Take care and approach these tough times as a team.

Tigerblue · 24/06/2017 12:14

Thanks for your quick replies.

Matilda, thanks for that over your Dad. My Uncle is pretty good for his age. He has two lumps (one of which we know is growing) but this was only picked up because he had a bad week of being sick and his stomach hasn't been quite right since, so hopefully they've got it early. On the surface he seems to be coping better than my Auntie. Also, for your comments over my girl (the cat!).

Just signing off now, as DD has returned!

OP posts:
2littlemoos · 24/06/2017 12:27

You have every right to cry OP, for yourself as much as everyone else. How overwhelming this must all be Sad

All the CakeWineFlowers for you.

Tigerblue · 24/06/2017 20:16

We've managed to keep ourselves busy this afternoon. DH wanted to go to a garden centre and we've taken DD out for tea to celebrate finishing her GCSEs. This evening I just feel a bit down and tired. I'm working a nine hour day tomorrow (plus 30 mins break) so hopefully that'll get me focused on other things.

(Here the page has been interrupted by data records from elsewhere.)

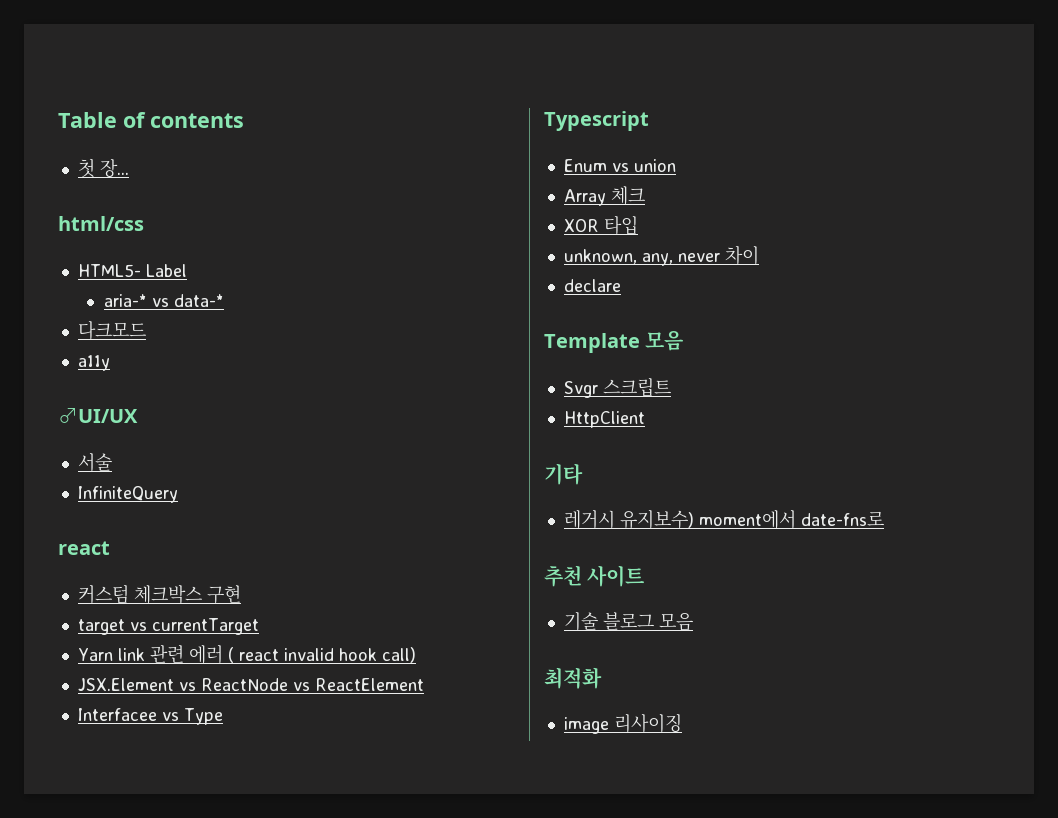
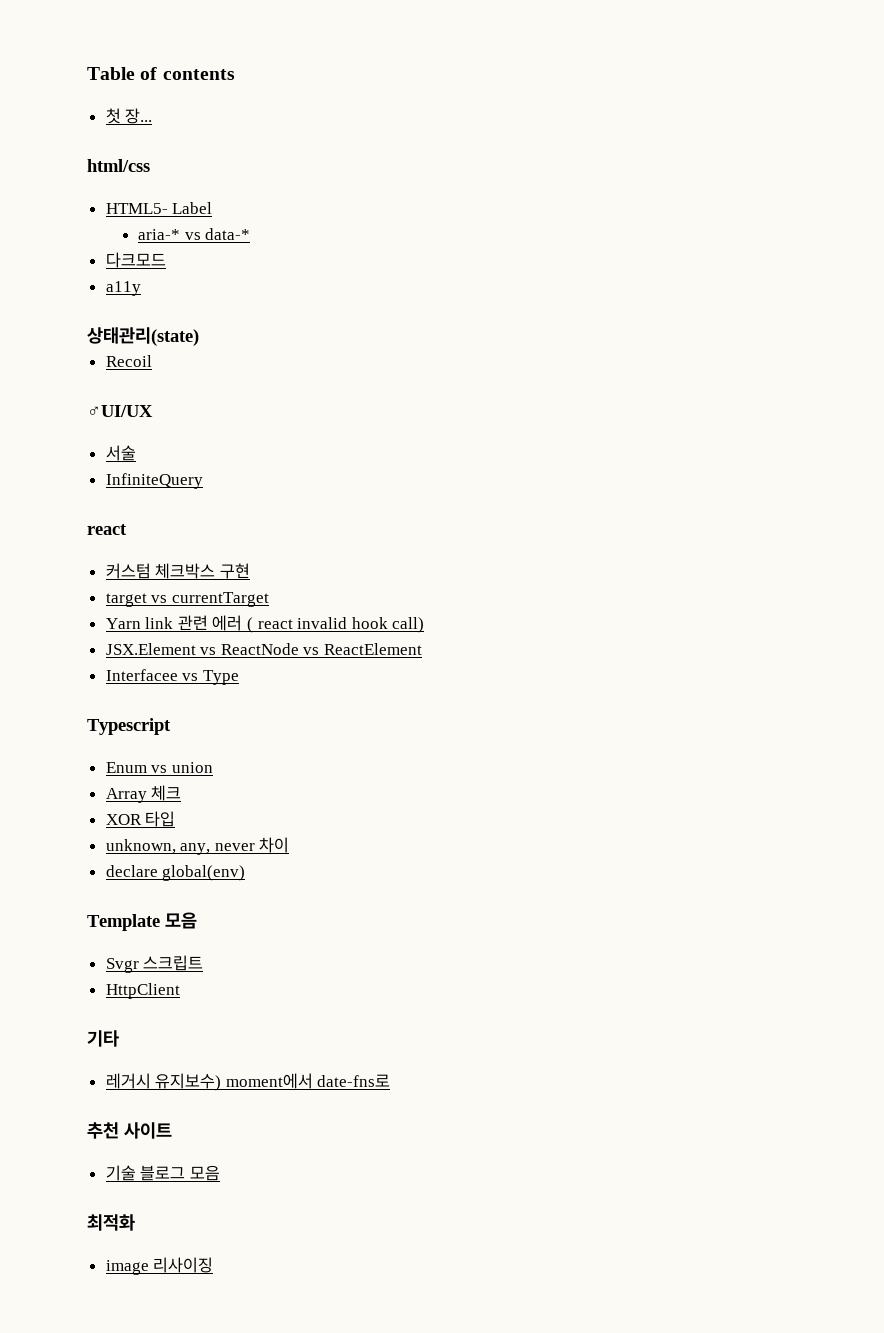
(110, 363) none -> [87,327,199,346] [105,355,152,367] // 상태관리(state) // Recoil
(621, 285) none -> [162,865,246,881] global(env)

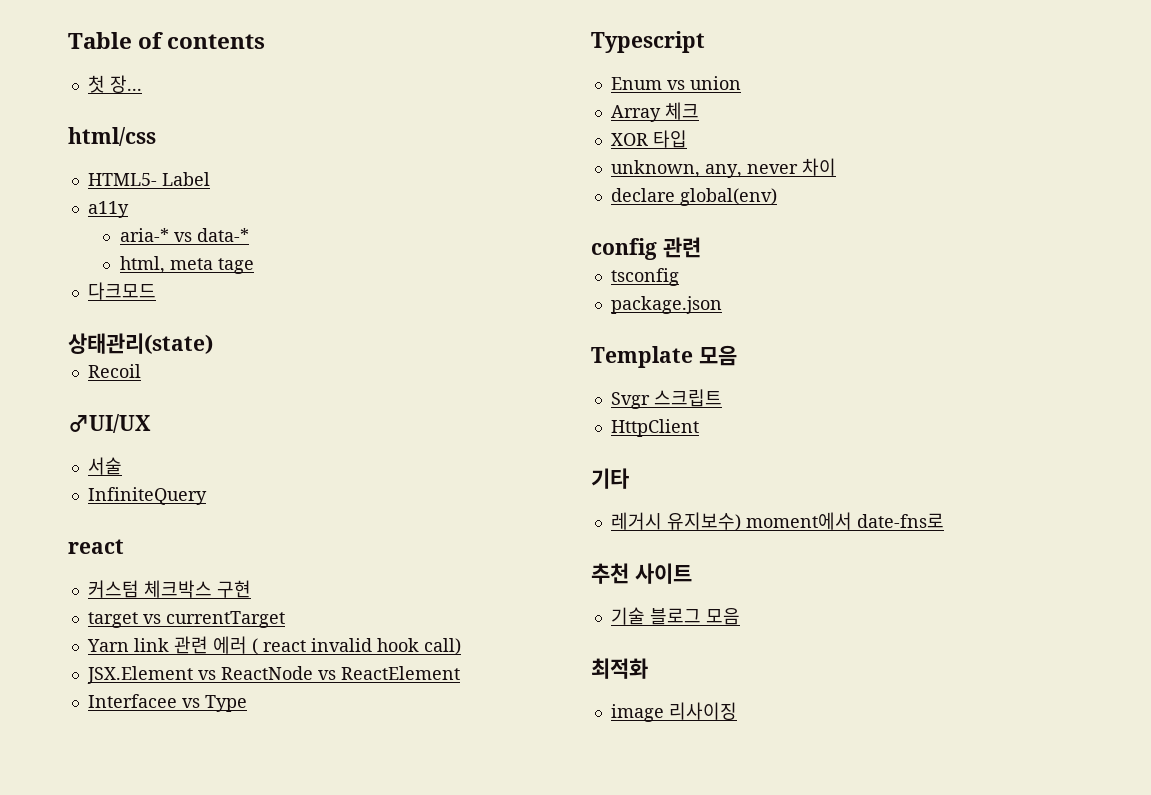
(213, 208) none -> [87,201,129,218] // a11y
(251, 234) none -> [119,256,254,274] // html, meta tage
[105,281,141,296] // a11y -> (156, 291) none
(246, 873) none -> [591,237,701,260] [610,268,679,286] [610,296,722,314] // config 관련 // tsconfig // package.json

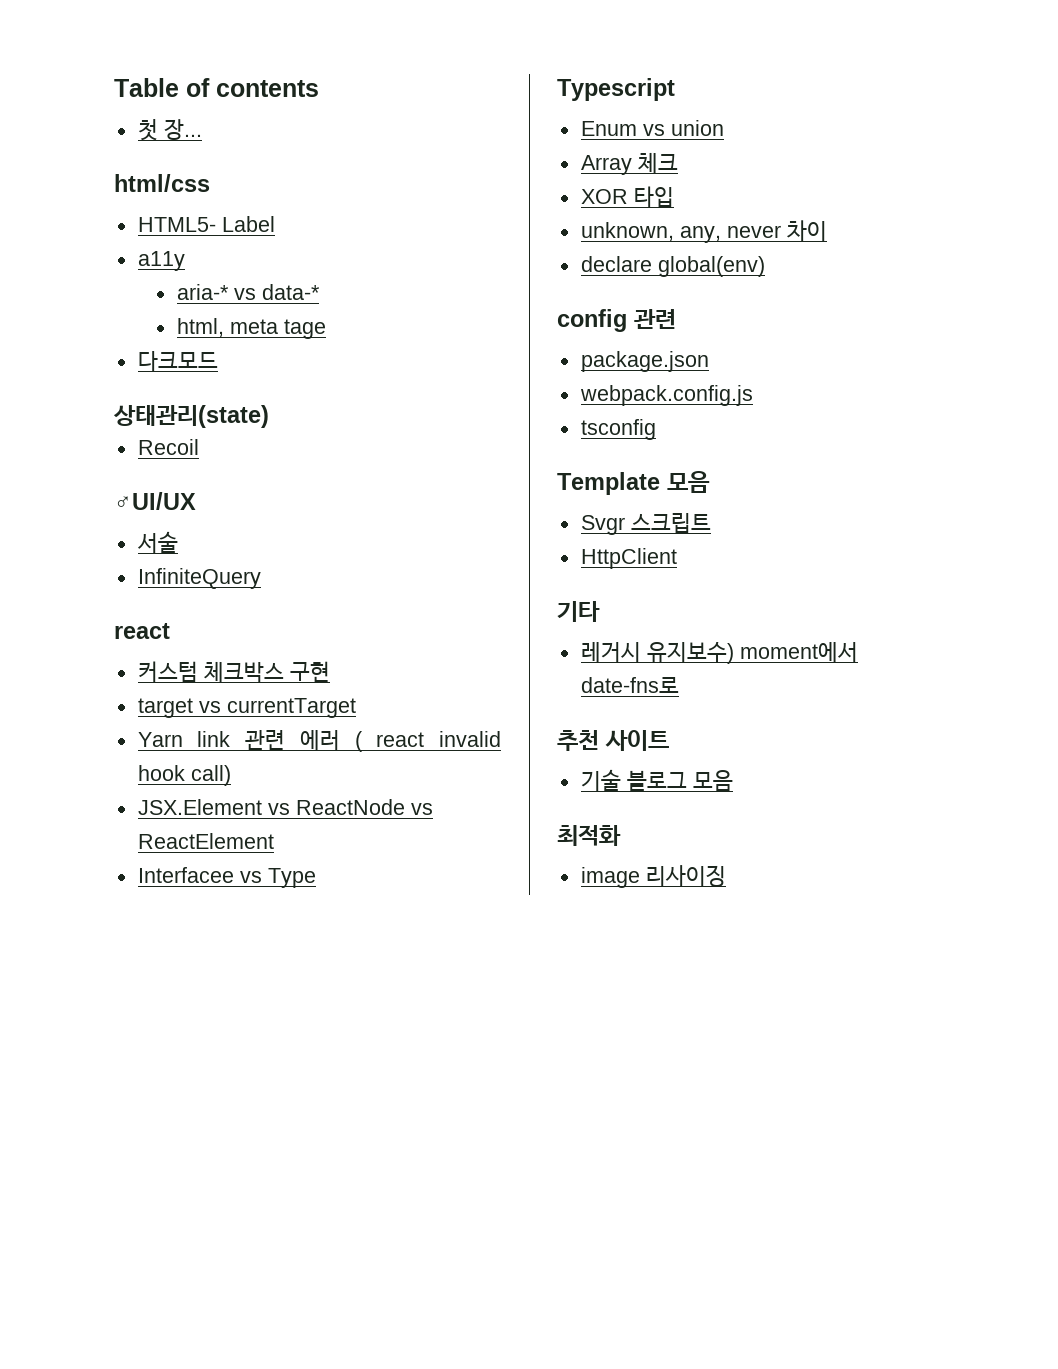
(701, 247) none -> [580,351,709,372] [579,385,753,406] // package.json // webpack.config.js
[610,296,722,314] // package.json -> (656, 429) none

I've been in touch with my friend who has cancer. She needs time on her own at the moment, but has accepted a selection of books from me (I have a fair few) in case she feels up to reading, so it helps me doing something to help her. Her job exposes her to regular illnesses and viruses so she's got to be off for at least five months while she has chemo, she's always worked so that's not going to be easy. I'm at home a fair amount in the week, so hopefully when her familya re nout if she wants company I can pop around to see her.

OP posts:
ifonly4 · 24/06/2017 21:32

Tiger, you have quite a few worrying things going on with your little cat and people you care for, so you're going to feel emotional and not yourself. I know you're trying to be strong for DH, but it might help him as he'll realise you care and he's not going through it all on his own. Also, it might make him realise how you really feel about others and give him something else to focus on.